No le ha quedado otra que confiarle a la anticuaria la llave del vehículo y vivienda, su vida toda, por si vinieran maldadas y hubiera que tomar decisiones delicadas. En sus manos he puesto mi espíritu, pensó el Santo. Y a renglón seguido, y matizando: si le ocurriera algo, sólo si algo irreversible le sobreviniera, encontrarían entre sus efectos las últimas voluntades.

Don Gildo en el mercado está a la que salta, anda zumbando a la gitana con que le deje echar una ojeada, por el bien de sus almas.
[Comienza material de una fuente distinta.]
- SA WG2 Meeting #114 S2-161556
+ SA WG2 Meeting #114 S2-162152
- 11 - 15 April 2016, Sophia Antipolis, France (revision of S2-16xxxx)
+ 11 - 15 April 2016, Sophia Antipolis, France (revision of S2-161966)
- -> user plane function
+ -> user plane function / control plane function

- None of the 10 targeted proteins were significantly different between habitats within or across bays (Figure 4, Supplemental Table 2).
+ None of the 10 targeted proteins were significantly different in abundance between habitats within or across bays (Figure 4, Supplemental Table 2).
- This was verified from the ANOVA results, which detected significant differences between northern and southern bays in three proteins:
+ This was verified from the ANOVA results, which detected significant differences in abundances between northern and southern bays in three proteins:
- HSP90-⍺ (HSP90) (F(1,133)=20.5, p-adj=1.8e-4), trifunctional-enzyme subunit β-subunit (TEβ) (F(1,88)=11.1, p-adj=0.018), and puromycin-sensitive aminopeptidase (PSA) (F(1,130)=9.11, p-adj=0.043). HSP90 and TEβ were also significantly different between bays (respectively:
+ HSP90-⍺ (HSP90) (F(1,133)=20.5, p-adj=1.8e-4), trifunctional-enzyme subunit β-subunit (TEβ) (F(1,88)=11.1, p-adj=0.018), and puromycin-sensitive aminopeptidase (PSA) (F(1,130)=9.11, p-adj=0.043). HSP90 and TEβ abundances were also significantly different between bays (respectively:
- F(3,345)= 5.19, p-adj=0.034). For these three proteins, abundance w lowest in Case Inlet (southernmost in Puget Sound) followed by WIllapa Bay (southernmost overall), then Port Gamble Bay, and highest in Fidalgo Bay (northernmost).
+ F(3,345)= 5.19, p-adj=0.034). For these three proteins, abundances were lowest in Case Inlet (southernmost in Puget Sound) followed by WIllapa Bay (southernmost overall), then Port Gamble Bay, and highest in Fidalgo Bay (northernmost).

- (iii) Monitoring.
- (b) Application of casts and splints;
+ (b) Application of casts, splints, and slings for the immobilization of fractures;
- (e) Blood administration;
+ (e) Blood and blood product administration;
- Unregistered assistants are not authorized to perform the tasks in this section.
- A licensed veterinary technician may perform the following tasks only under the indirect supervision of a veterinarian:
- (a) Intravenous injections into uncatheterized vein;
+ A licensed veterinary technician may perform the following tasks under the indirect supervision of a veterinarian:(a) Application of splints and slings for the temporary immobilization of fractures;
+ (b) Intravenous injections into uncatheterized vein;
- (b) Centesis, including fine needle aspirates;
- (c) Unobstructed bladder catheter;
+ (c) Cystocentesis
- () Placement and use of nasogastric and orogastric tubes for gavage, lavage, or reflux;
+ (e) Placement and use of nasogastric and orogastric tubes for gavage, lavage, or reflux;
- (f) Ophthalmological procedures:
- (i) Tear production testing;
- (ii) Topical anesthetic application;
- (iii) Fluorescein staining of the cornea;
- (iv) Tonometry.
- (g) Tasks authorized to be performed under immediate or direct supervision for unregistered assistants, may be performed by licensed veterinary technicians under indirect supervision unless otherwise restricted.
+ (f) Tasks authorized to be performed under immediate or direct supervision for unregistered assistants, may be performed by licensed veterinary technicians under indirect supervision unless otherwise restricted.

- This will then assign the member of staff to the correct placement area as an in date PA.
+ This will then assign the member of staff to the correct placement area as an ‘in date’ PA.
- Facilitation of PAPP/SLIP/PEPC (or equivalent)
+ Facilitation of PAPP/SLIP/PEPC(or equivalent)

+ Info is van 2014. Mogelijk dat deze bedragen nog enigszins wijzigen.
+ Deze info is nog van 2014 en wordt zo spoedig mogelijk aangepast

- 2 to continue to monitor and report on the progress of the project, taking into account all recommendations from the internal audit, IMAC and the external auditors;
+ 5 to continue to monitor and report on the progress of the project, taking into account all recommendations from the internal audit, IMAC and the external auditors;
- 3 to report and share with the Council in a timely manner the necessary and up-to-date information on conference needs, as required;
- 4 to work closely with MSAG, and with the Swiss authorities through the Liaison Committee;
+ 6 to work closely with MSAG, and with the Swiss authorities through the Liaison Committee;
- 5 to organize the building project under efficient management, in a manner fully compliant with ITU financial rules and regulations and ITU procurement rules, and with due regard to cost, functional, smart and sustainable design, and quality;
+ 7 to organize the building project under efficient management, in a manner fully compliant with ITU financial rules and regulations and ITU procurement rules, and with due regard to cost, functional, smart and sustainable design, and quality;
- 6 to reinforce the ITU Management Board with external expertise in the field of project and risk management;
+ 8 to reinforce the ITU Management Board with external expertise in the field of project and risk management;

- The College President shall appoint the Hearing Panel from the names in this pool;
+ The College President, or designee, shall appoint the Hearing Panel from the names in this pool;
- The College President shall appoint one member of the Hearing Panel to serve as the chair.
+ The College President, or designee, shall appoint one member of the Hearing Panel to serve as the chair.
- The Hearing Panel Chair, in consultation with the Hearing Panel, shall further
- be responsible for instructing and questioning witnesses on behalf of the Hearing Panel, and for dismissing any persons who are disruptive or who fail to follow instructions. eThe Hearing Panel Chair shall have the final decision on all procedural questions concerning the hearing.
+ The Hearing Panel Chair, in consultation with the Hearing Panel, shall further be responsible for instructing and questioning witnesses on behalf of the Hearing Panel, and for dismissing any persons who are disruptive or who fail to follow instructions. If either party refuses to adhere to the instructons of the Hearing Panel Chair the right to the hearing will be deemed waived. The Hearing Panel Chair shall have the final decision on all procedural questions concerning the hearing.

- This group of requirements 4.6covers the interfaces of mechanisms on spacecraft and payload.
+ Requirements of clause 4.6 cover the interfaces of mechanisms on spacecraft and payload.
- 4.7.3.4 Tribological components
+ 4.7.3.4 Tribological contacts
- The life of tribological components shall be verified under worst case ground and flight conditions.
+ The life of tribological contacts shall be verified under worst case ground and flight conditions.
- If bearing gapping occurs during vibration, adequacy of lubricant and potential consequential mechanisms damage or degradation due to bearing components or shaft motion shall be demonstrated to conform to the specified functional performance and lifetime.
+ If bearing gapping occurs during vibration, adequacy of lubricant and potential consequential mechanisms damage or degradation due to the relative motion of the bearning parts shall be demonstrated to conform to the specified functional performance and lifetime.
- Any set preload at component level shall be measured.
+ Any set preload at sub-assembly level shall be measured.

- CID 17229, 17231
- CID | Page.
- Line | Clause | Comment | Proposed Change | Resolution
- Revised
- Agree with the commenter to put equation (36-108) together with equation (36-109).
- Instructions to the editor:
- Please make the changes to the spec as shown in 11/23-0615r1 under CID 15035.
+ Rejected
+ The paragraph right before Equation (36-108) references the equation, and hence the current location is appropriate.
Pero ya tiene preparada para el siguiente apretón, si la mujer se hace fuerte, la pena de excomunión. No hace falta empujar mucho más. Maruja se muere de ganas de probar la llave del sagrario. A lo mejor cura y quincallera encuentran la dirección de un familiar lejano a quien poner sobre aviso.

Han abierto las puertas traseras del cuatro latas con ceremonial atragantado. Sorprenden absoluto desorden: libros y ropas caídos sobre un colchón que sirve como cama. Una botella de coñac mediada impregna de alcohol barato el cubículo. Suciedad manoseada detiene el tiempo sobre pastas y lomos de libros amontonados en precario equilibrio. El aire viciado impide que la luz interior se renueve. A la espalda del asiento de conductor un pequeño sagrario de iglesia provoca a don Gildo con sus hojas de motivos bíblicos fielmente selladas. El cura – a él resistírsele un sagrario- encuentra la llavecita colgada de hilo invisible en la trasera del armario. Abre y dentro descubre una pequeña imprenta escolar con generosas variedades tipográficas, tintas y tampones, gomas de encolar, hilo y aguja, hasta una resma de papel sagrado… Junto al sagrario se apilan los dietarios de los últimos quince años. Don Gildo abre al azar uno:

3 de octubre de 1974: Don Gildo ha adquirido los Sermones de Fray Luis de Granada. En las páginas 10, 20, 30 y sucesivas en decenas introduzco las principales Tesis de filosofía de la historia de Walter Benjamin.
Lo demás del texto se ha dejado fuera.